Faa-Jeng Lin (M’93–SM’99) received the B.S. and M.S. degrees in electrical engineering from the National Cheng Kung University, Tainan, Taiwan, R.O.C., in 1983 and 1985, respectively, and the Ph.D. degree in electrical engineering from the National Tsing Hua University, Hsinchu, Taiwan, in 1993. From 1993 to 2001, he was an Associate Professor and then a Professor in the Department of Electrical Engineering, Chung Yuan Christian University, Chung Li, Taiwan. From 2001 to 2003, he was Chairperson and a Professor in the Department of Electrical Engineering, National Dong Hwa University, Hualien, Taiwan. From 2003 to 2005, he was Dean of Research and Development, National Dong Hwa University, Hualien, Taiwan. He is currently Dean of Academic Affairs at the same university. His research interests include ac and ultrasonic motor drives, DSP-based computer control systems, fuzzy and neural network control theories, nonlinear control theories, power electronics, and micro-mechatronics. Prof. Lin received the Outstanding Research Professor Award from the Chung Yuan Christian University, Taiwan, in 2000; the Excellent Young Electrical Engineer Award from the Chinese Electrical Engineering Association, Taiwan, in 2000; the Crompton Premium Best Paper Award from the Institution of Electrical Engineers (IEE), United Kingdom, in 2002; the Outstanding Research Award from the National Science Council, Taiwan, in 2004; the Outstanding Research Professor Award from the National Dong Hwa University, Taiwan, in 2004. Moreover, he was the recipient of the Outstanding Professor of Electrical Engineering Award in 2005 from the Chinese Electrical Engineering Association, Taiwan.

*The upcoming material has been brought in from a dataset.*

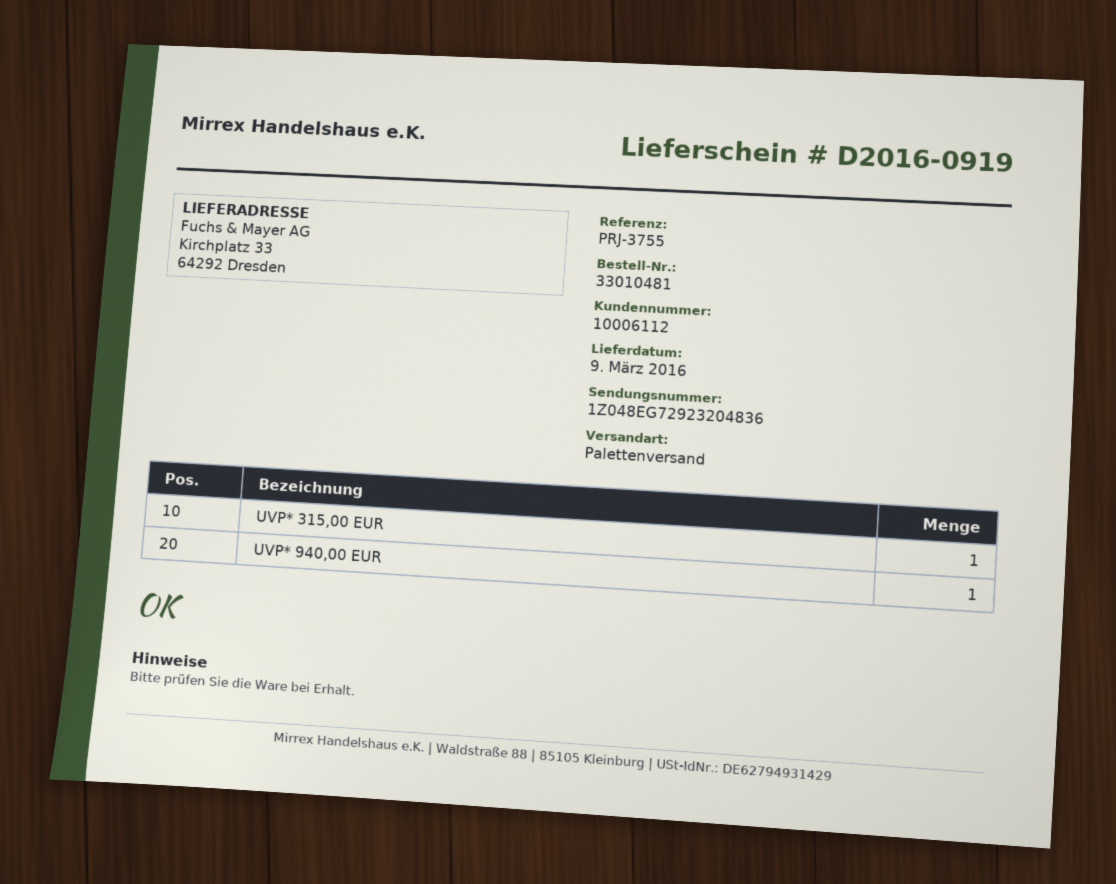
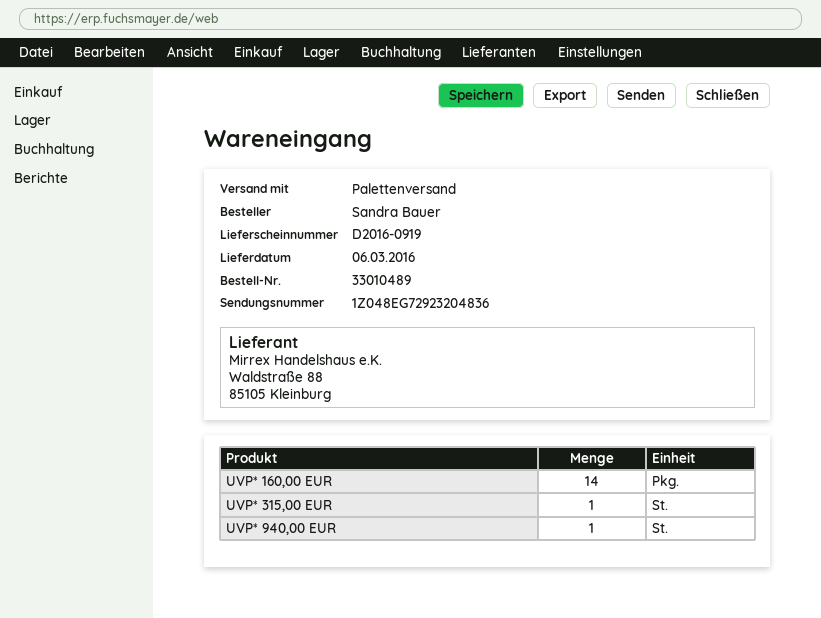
order number: 33010481 -> 33010489
delivery date: 2016-03-09 -> 2016-03-06
UVP* 160,00 EUR: none -> 14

Li-Tao Teng was born in Taipei, Taiwan, R.O.C., in 1982. He received the B.S. degree in electrical engineering from the National Dong Hwa University, Hualien, Taiwan, in 2004, where he is currently working toward the Ph.D. degree. His research interests include nonlinear control theories, artificial intelligence control theories, magnetic levitation systems, and wind-driven induction generator systems.

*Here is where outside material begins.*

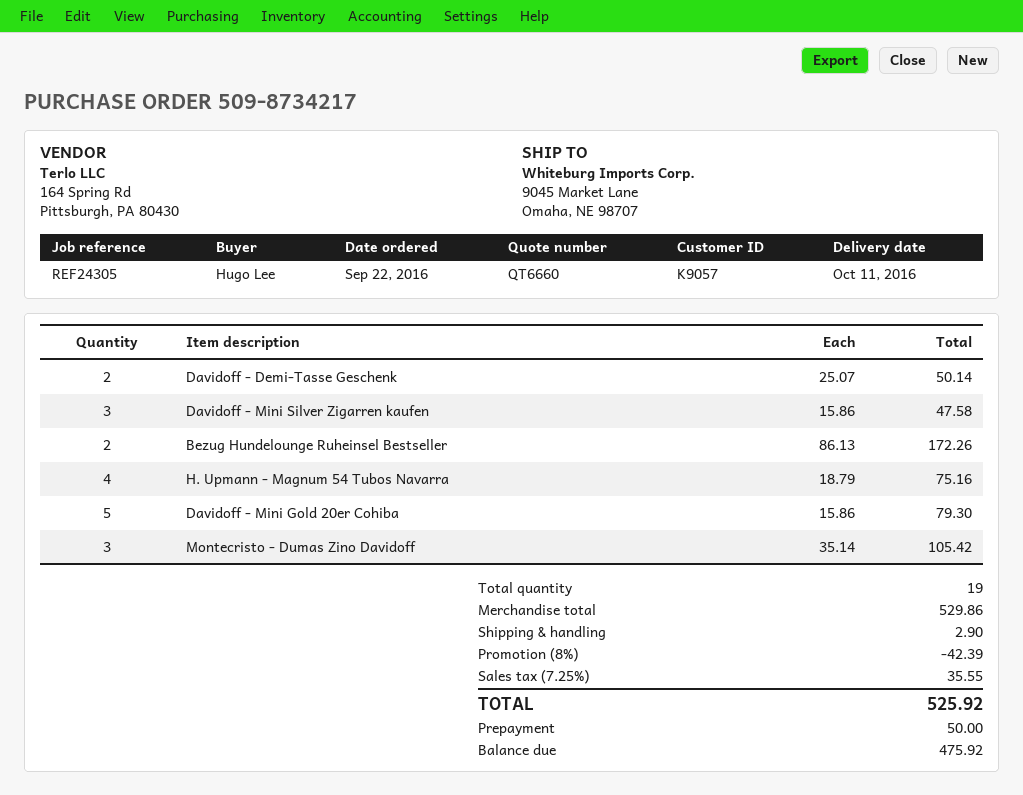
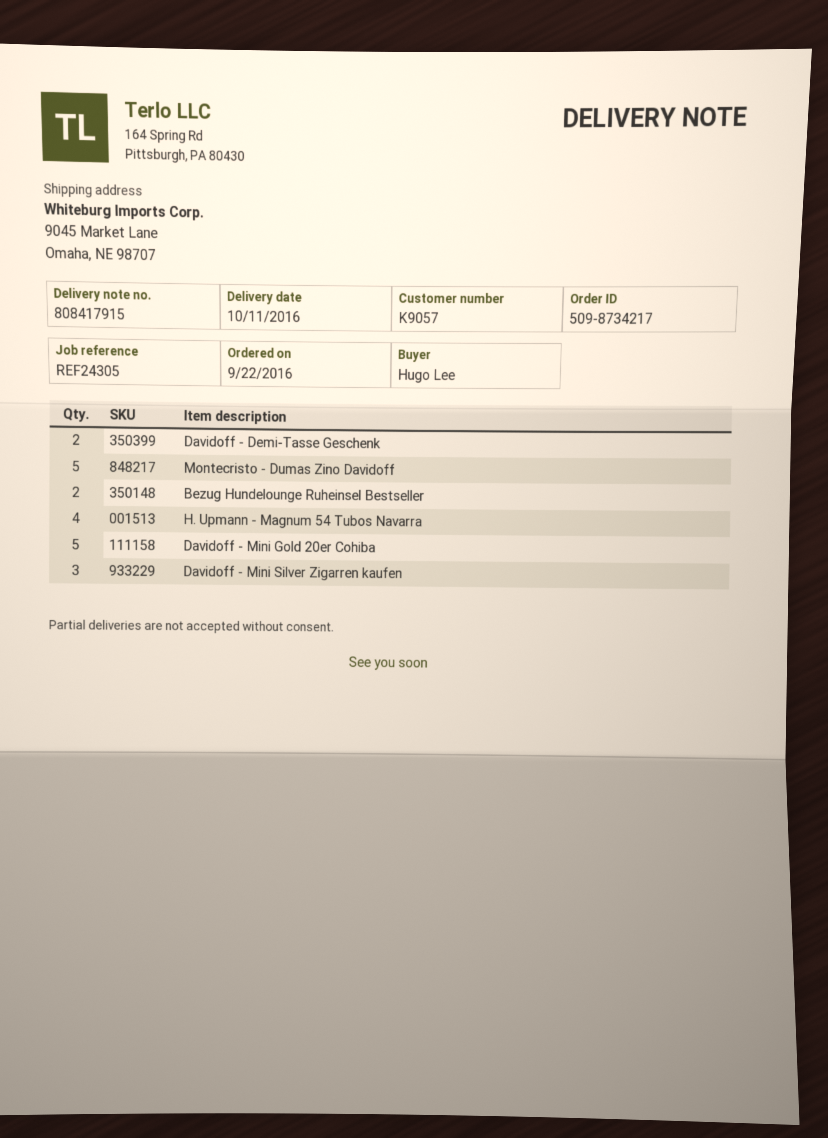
Montecristo - Dumas Zino Davidoff: 3 -> 5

Po-Huang Shieh was born in Chang-hua, Taiwan, R.O.C., in 1979. He received the B.S. degree in electrical engineering from the Da Yeh University, Chang-hua, Taiwan, in 2002 and the M.S. degree from the Department of Electrical Engineering, National Dong Hwa University, Hualien, Taiwan, in 2004. He is currently working toward the Ph.D. degree in the Department of Electrical Engineering, National Dong Hwa University, Hualien, Taiwan. His research interests include ac motor drives, artificial intelligence control theories, and CNC machines.